AI-Driven Cloud Architecture for Healthcare Data Governance with Financial and Risk Integration
DOI:
https://doi.org/10.15662/IJEETR.2025.0705006Keywords:
Artificial intelligence, Cloud architecture, Healthcare data governance, Financial systems, Risk management, Data security, API integrationAbstract
The growing convergence of artificial intelligence (AI), cloud computing, healthcare information systems, and financial platforms has intensified the need for robust data governance frameworks capable of managing sensitive and high-risk data. This paper presents an AI-driven cloud architecture designed to support healthcare data governance with integrated financial and risk management capabilities.
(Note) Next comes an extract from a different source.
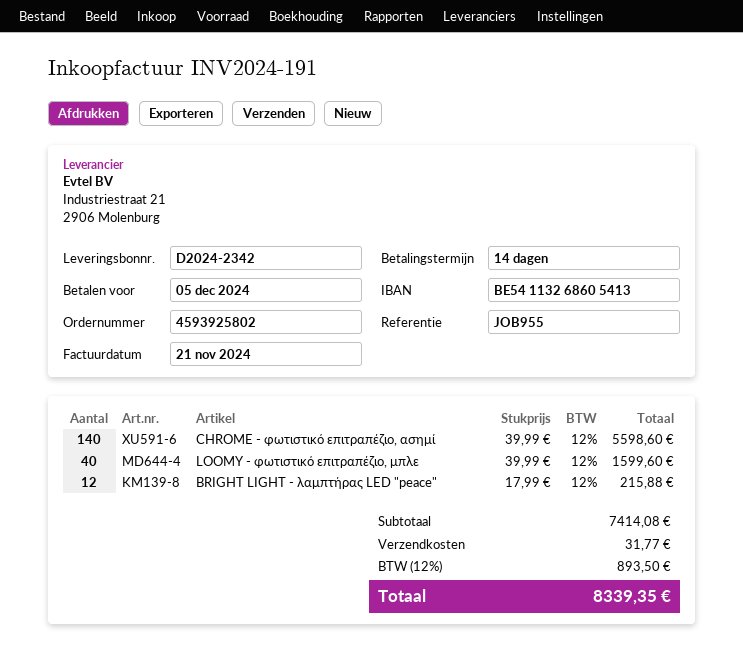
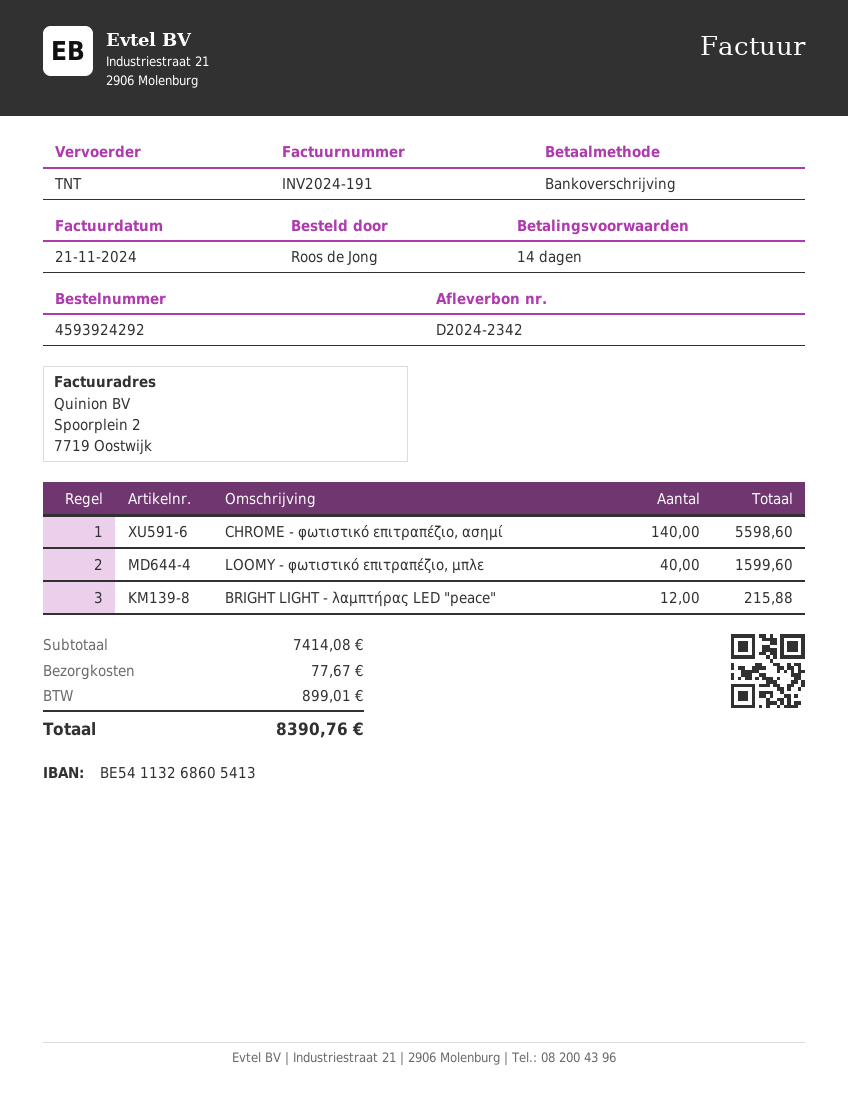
order number: 4593925802 -> 4593924292
shipping: 31.77 -> 77.67
tax: 893.50 -> 899.01
total: 8339.35 -> 8390.76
The proposed architecture leverages cloud-native services to enable scalable data processing while enforcing governance policies related to data privacy, access control, and regulatory compliance. AI techniques are employed to automate data classification, policy enforcement, and risk assessment across heterogeneous healthcare and financial datasets. Secure network design, encryption mechanisms, and API-based interoperability are incorporated to facilitate controlled data exchange among stakeholders without compromising confidentiality. The architecture also integrates risk analytics to identify operational, financial, and cybersecurity threats in real time. The proposed solution demonstrates how AI-driven cloud architectures can enhance governance, transparency, and trust in healthcare data ecosystems that increasingly interact with financial systems.